→ **Records supplied**:

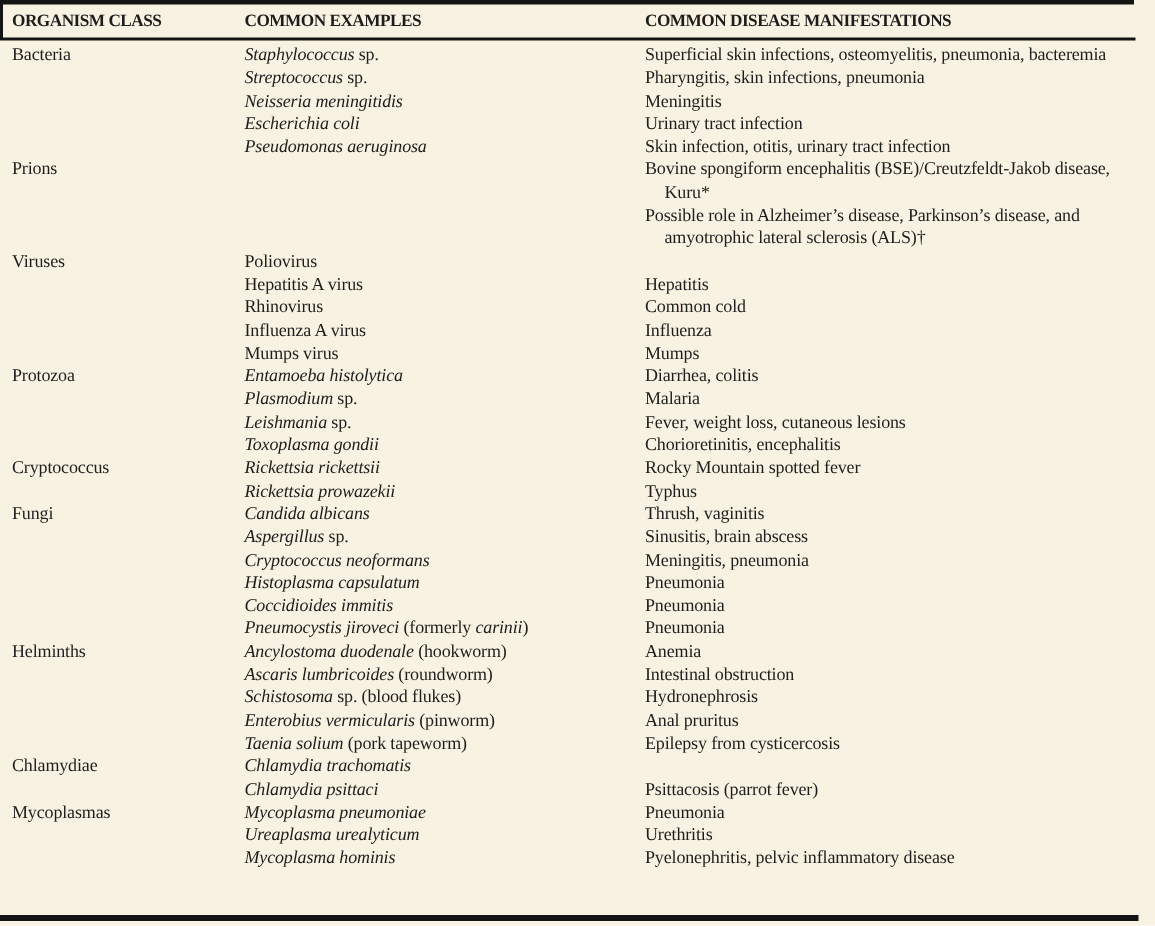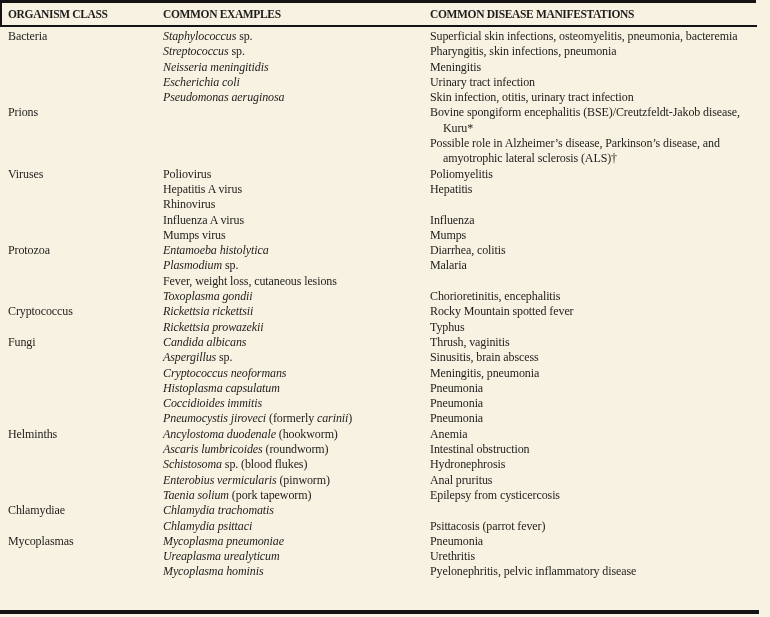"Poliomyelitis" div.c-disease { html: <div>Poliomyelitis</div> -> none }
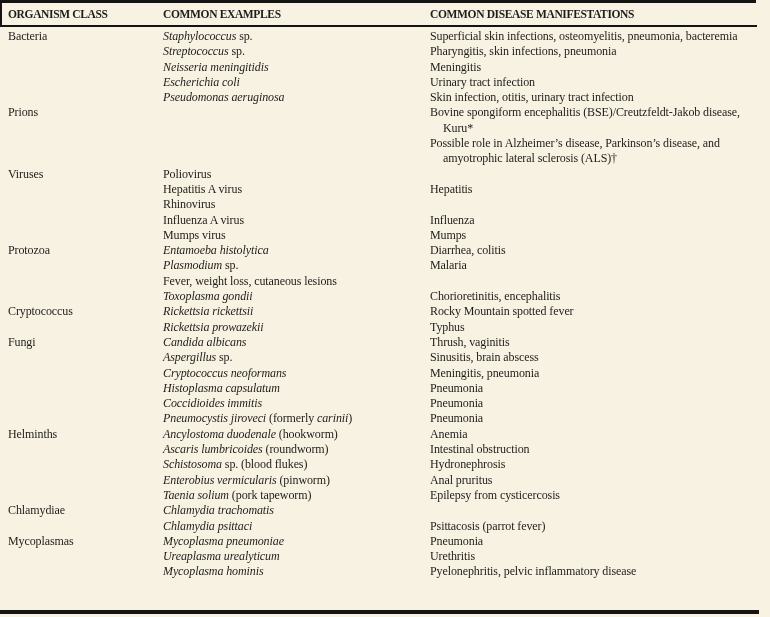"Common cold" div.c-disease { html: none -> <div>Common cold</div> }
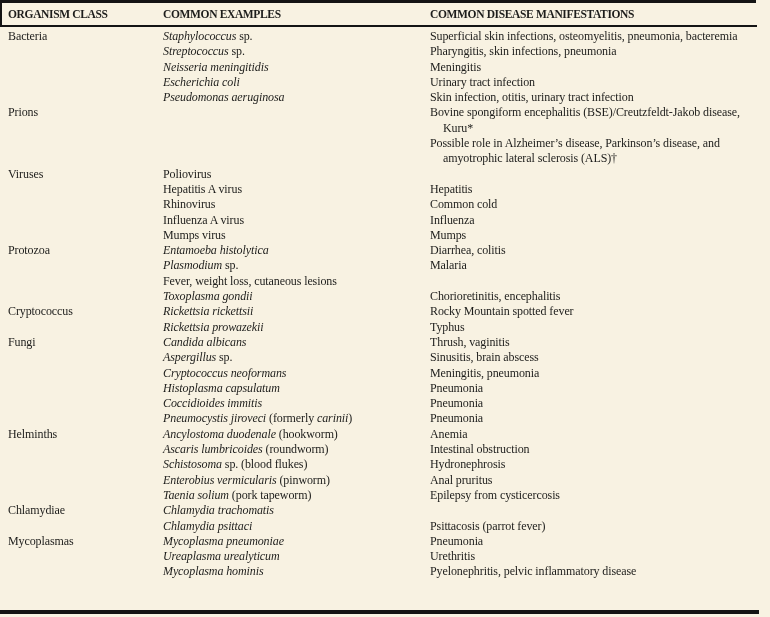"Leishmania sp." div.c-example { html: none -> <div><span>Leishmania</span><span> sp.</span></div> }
==
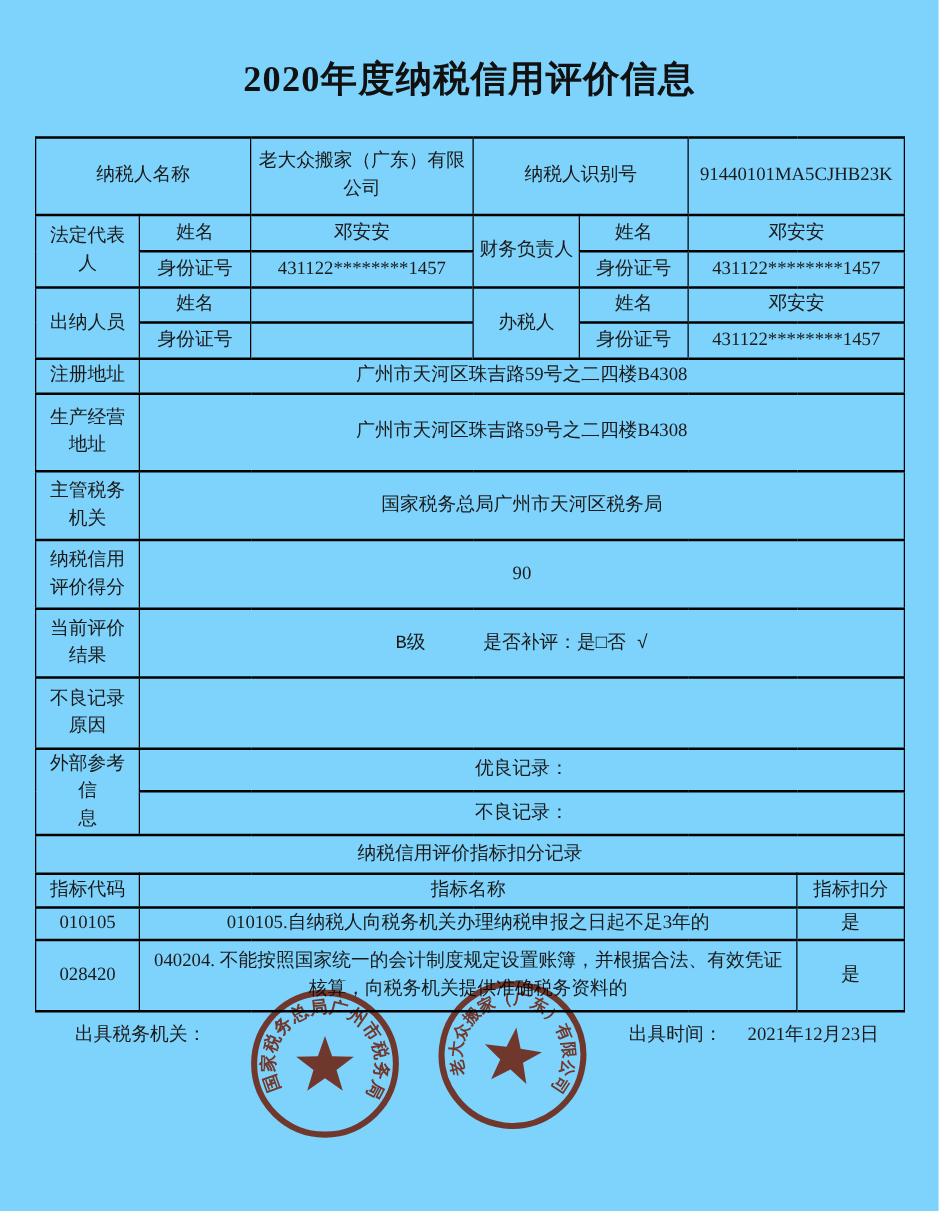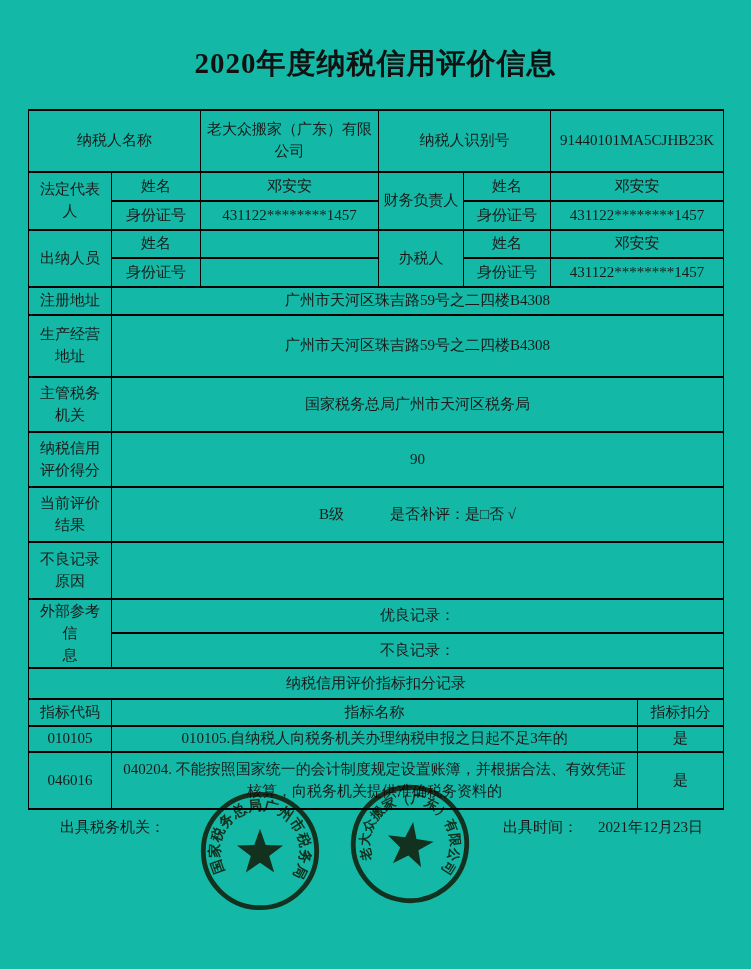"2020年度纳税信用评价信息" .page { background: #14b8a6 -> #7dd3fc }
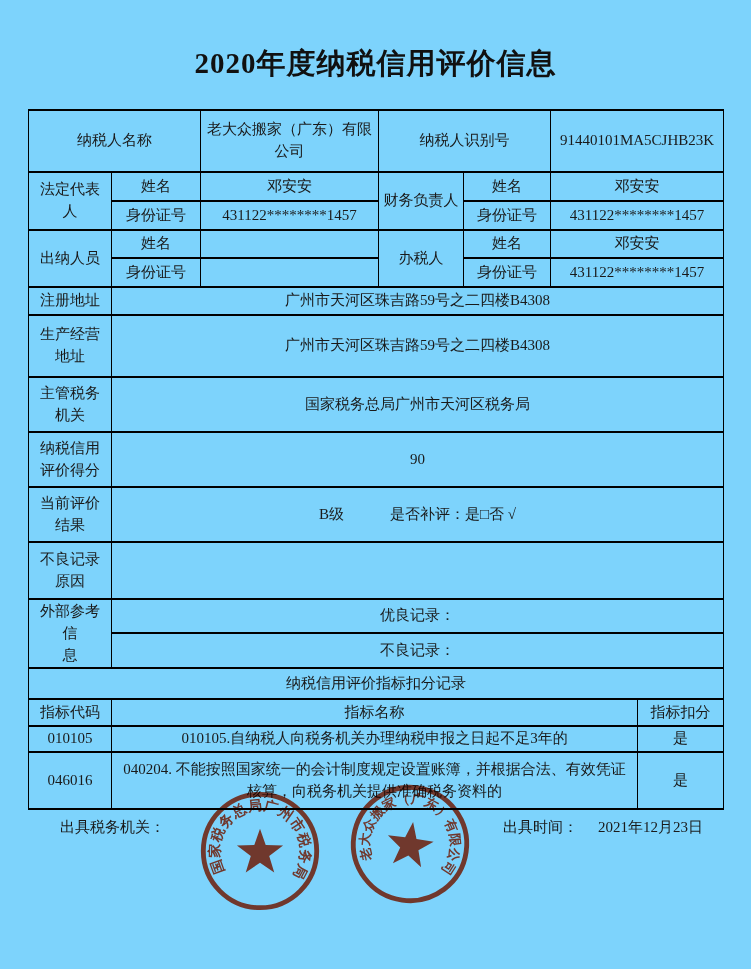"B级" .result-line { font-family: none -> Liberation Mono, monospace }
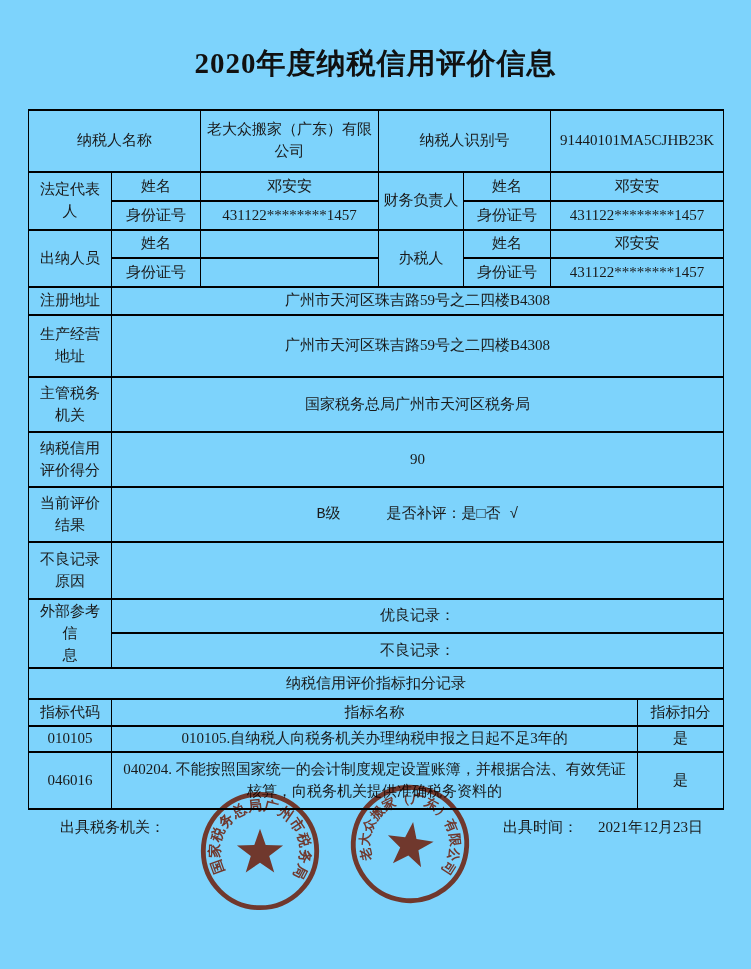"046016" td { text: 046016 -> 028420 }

→ **Exercise brief**:
Starting at the line above that holds "html: <div>Poliomyelitis</div> ->", repeat every line exactly down to and including the line that holds "none -> <div><span>Leishmania</span><span>", then stop. Do not carry over any pictures.

→ **Solution**:
"Poliomyelitis" div.c-disease { html: <div>Poliomyelitis</div> -> none }
"Common cold" div.c-disease { html: none -> <div>Common cold</div> }
"Leishmania sp." div.c-example { html: none -> <div><span>Leishmania</span><span> sp.</span></div> }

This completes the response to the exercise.